[Start of section]
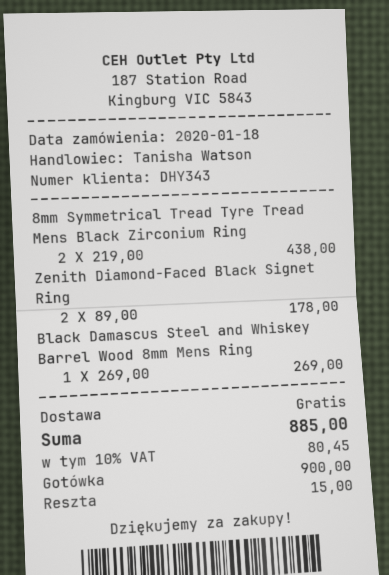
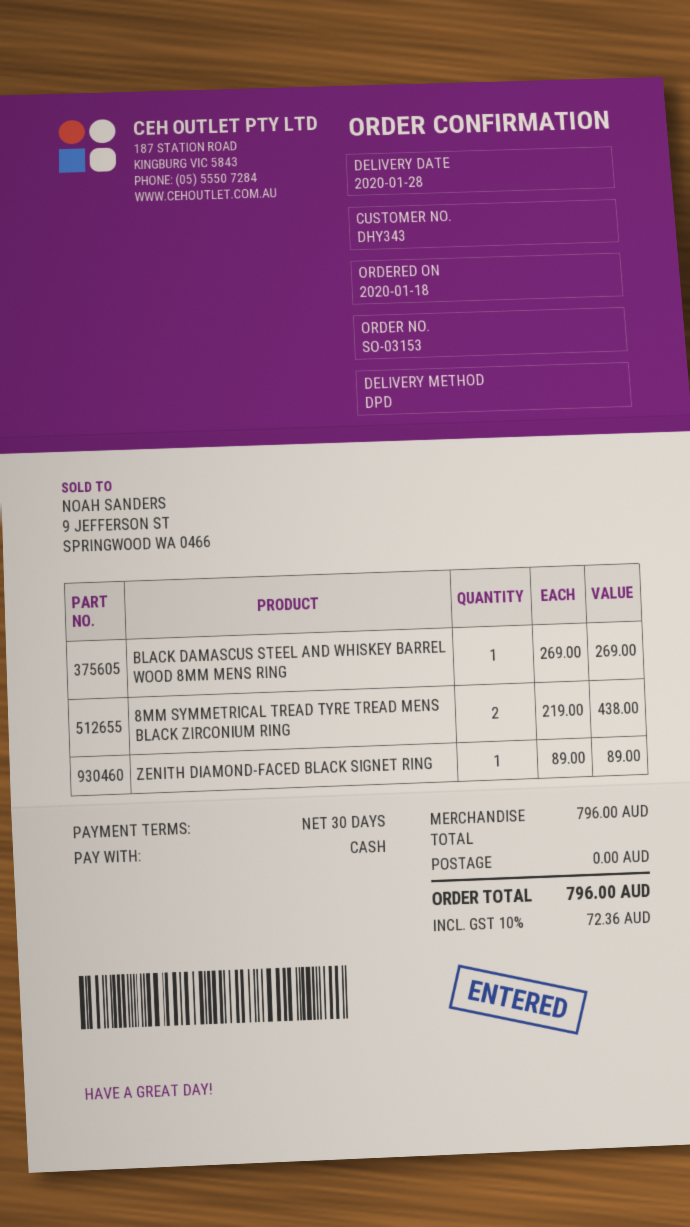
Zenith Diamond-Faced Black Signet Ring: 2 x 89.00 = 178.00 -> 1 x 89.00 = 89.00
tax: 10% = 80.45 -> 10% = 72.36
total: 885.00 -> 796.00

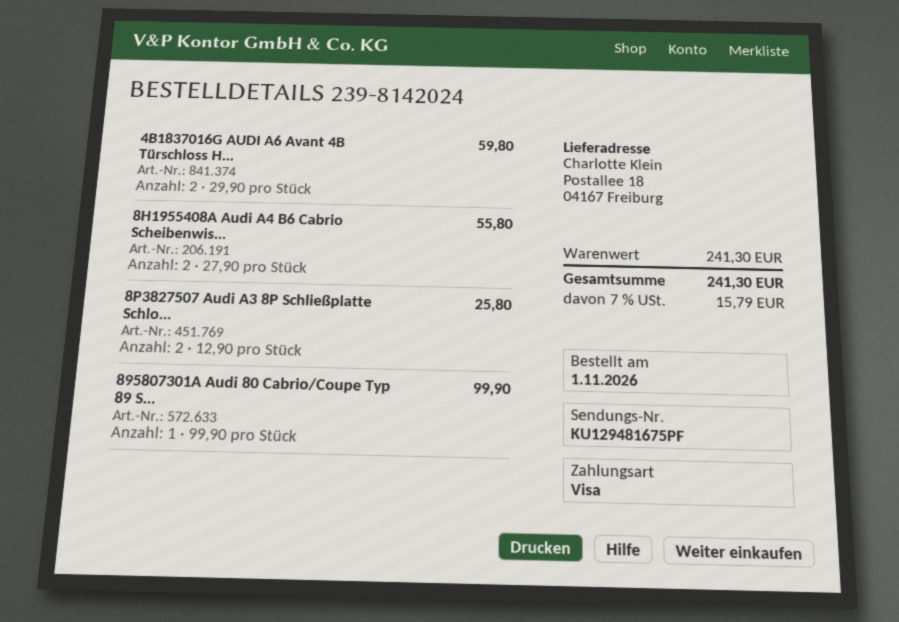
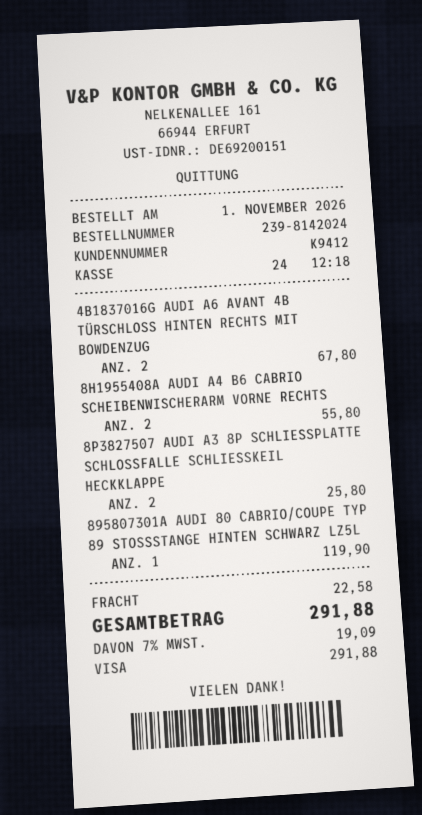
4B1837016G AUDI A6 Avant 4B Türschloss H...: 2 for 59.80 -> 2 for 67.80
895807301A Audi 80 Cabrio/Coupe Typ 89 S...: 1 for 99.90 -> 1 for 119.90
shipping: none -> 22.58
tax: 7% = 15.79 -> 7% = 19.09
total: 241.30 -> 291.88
[End of section]
[Start of section]
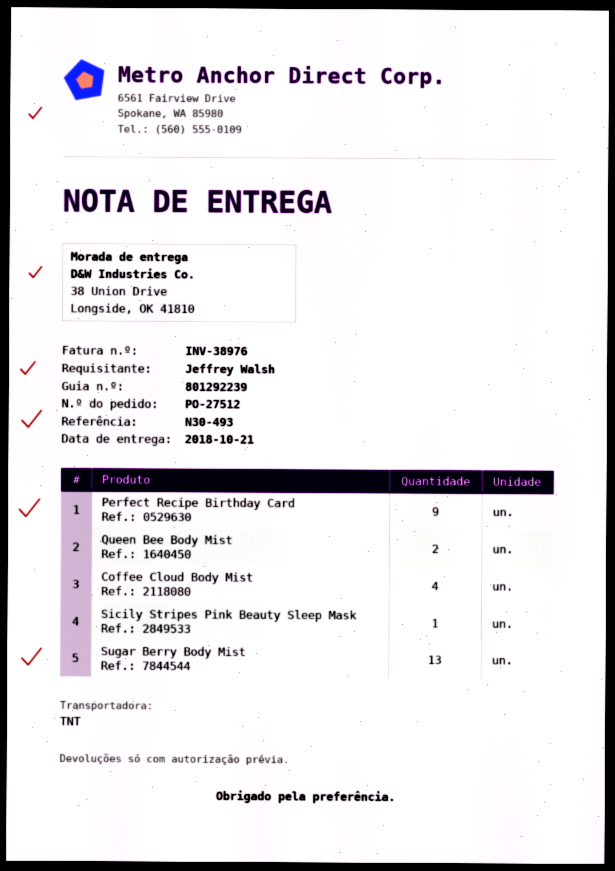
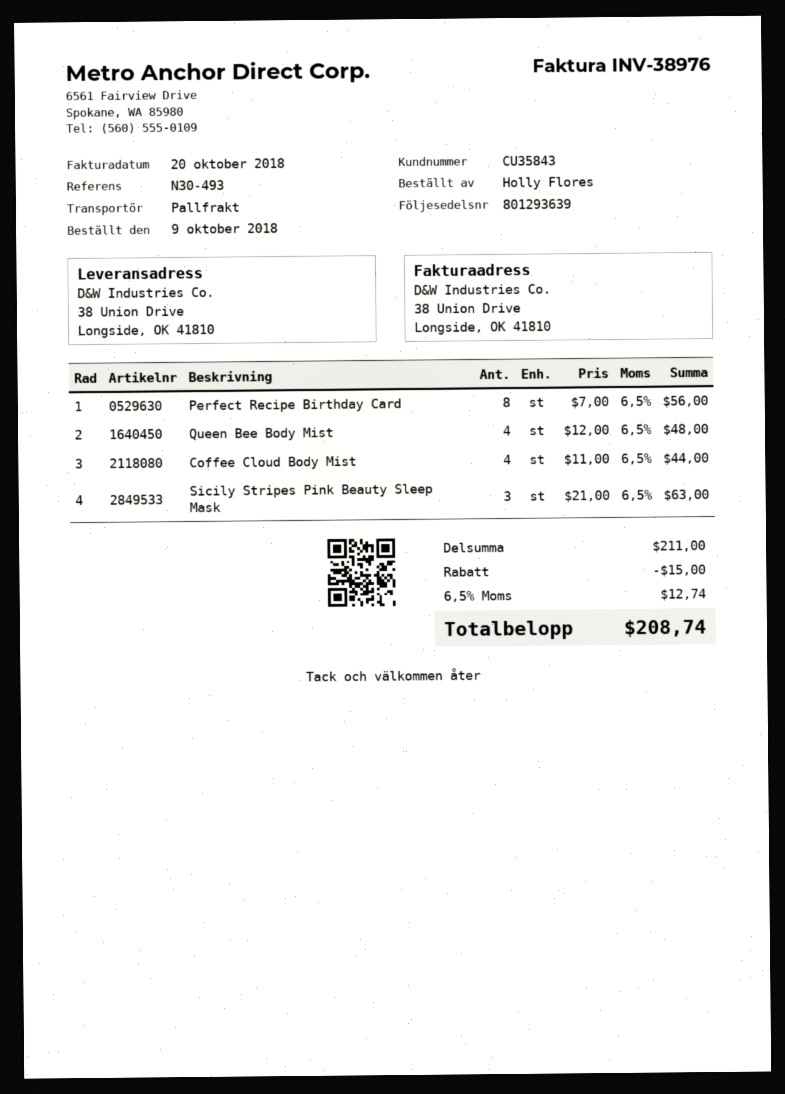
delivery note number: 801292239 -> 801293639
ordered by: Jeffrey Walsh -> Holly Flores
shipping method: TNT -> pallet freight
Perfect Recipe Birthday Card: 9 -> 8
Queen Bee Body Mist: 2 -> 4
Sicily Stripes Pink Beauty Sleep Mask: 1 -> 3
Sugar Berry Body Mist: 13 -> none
[End of section]
[Start of section]
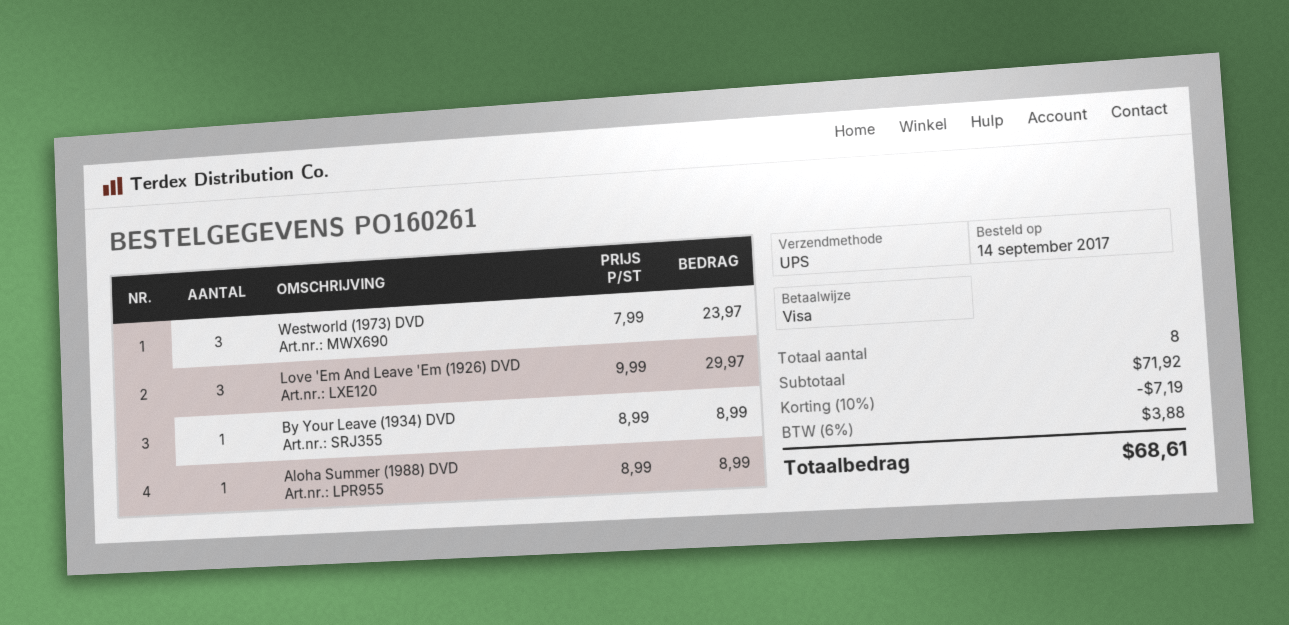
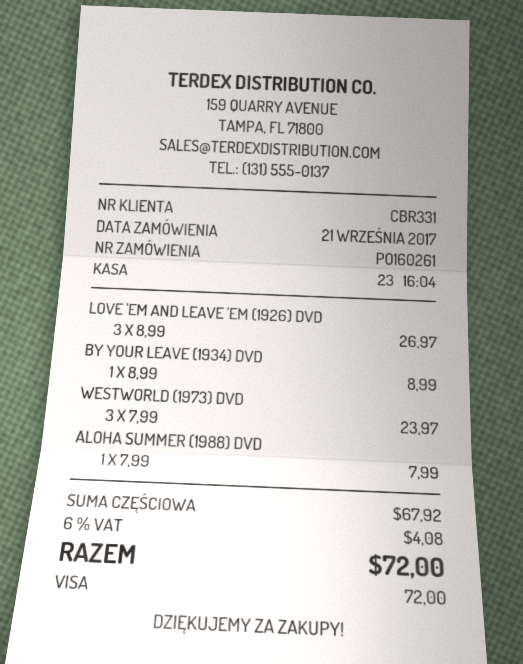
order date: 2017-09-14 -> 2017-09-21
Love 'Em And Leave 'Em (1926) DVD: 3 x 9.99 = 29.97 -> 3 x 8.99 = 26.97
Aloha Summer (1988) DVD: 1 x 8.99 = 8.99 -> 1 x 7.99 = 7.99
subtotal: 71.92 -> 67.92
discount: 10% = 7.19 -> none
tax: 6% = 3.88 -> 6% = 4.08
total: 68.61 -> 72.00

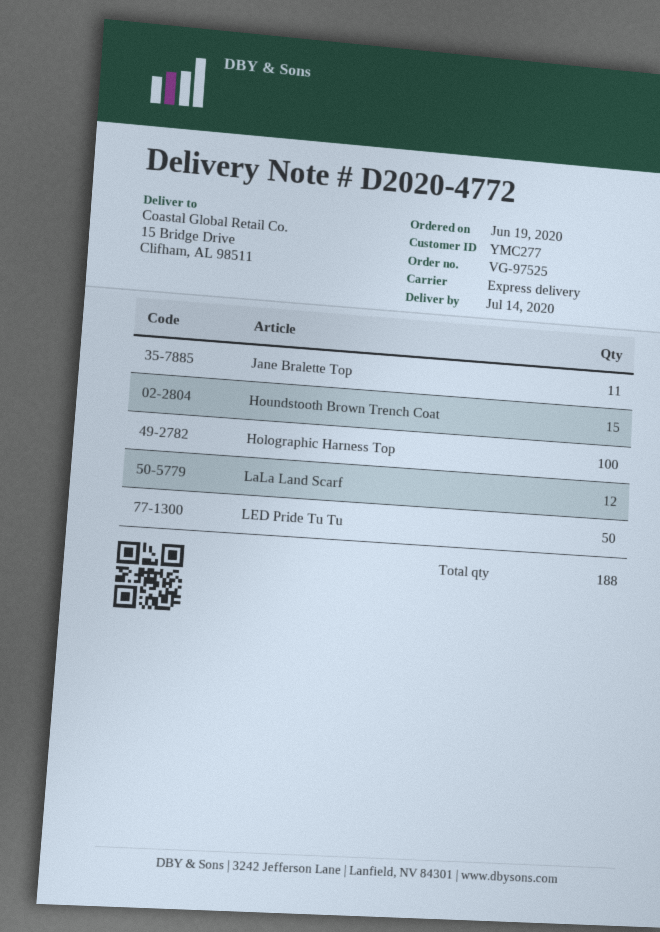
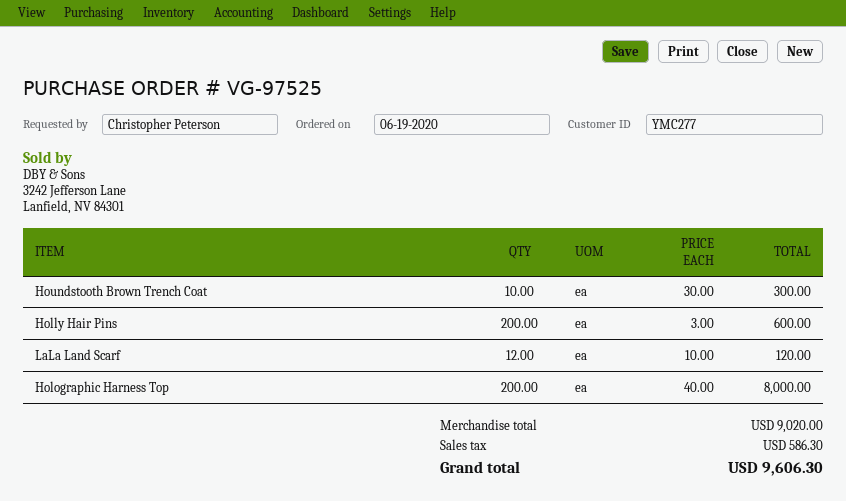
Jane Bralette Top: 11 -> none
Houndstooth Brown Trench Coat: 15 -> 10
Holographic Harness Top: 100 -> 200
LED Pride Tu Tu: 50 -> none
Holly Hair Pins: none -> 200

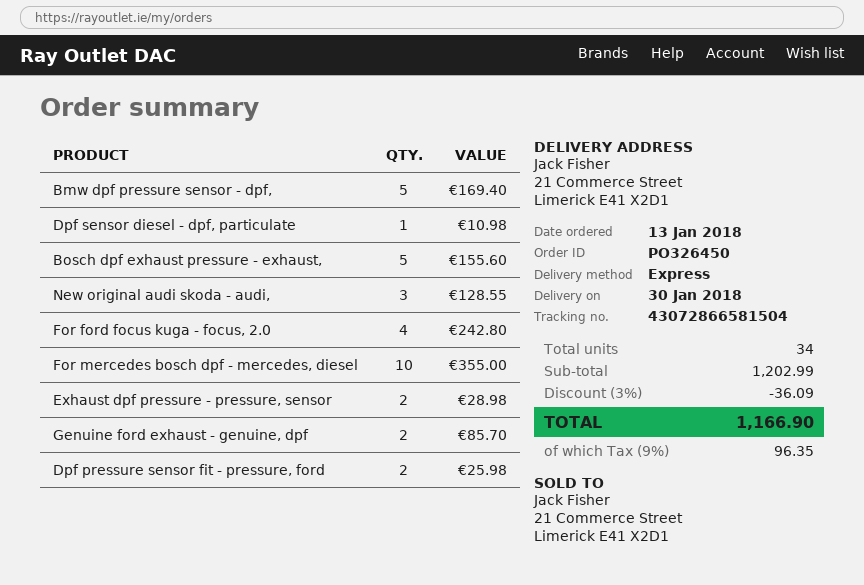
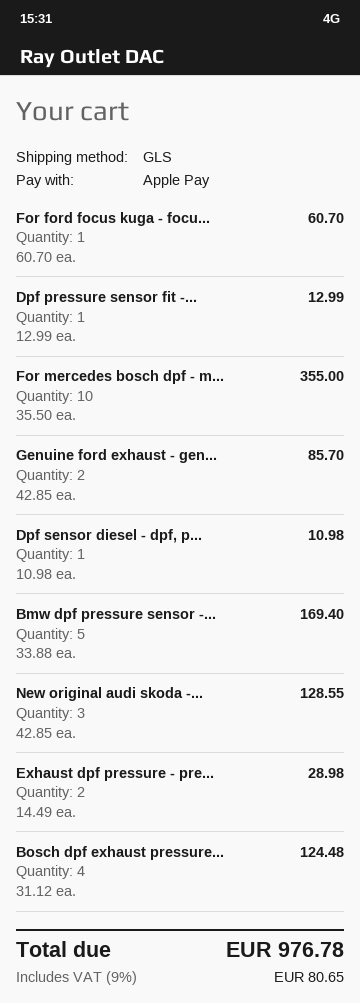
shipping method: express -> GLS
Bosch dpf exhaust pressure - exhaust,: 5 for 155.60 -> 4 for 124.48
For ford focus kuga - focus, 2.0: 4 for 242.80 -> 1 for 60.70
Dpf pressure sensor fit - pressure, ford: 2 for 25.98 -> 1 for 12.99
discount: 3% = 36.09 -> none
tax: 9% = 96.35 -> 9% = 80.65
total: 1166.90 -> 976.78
[End of section]
# What needs to be done
Between and including the line with "Jane Bralette Top: 11 -> none" and the line with "total: 1166.90 -> 976.78", repeat every line exactly as it appears above, with pictures left out.

# Solved exercise
Jane Bralette Top: 11 -> none
Houndstooth Brown Trench Coat: 15 -> 10
Holographic Harness Top: 100 -> 200
LED Pride Tu Tu: 50 -> none
Holly Hair Pins: none -> 200

shipping method: express -> GLS
Bosch dpf exhaust pressure - exhaust,: 5 for 155.60 -> 4 for 124.48
For ford focus kuga - focus, 2.0: 4 for 242.80 -> 1 for 60.70
Dpf pressure sensor fit - pressure, ford: 2 for 25.98 -> 1 for 12.99
discount: 3% = 36.09 -> none
tax: 9% = 96.35 -> 9% = 80.65
total: 1166.90 -> 976.78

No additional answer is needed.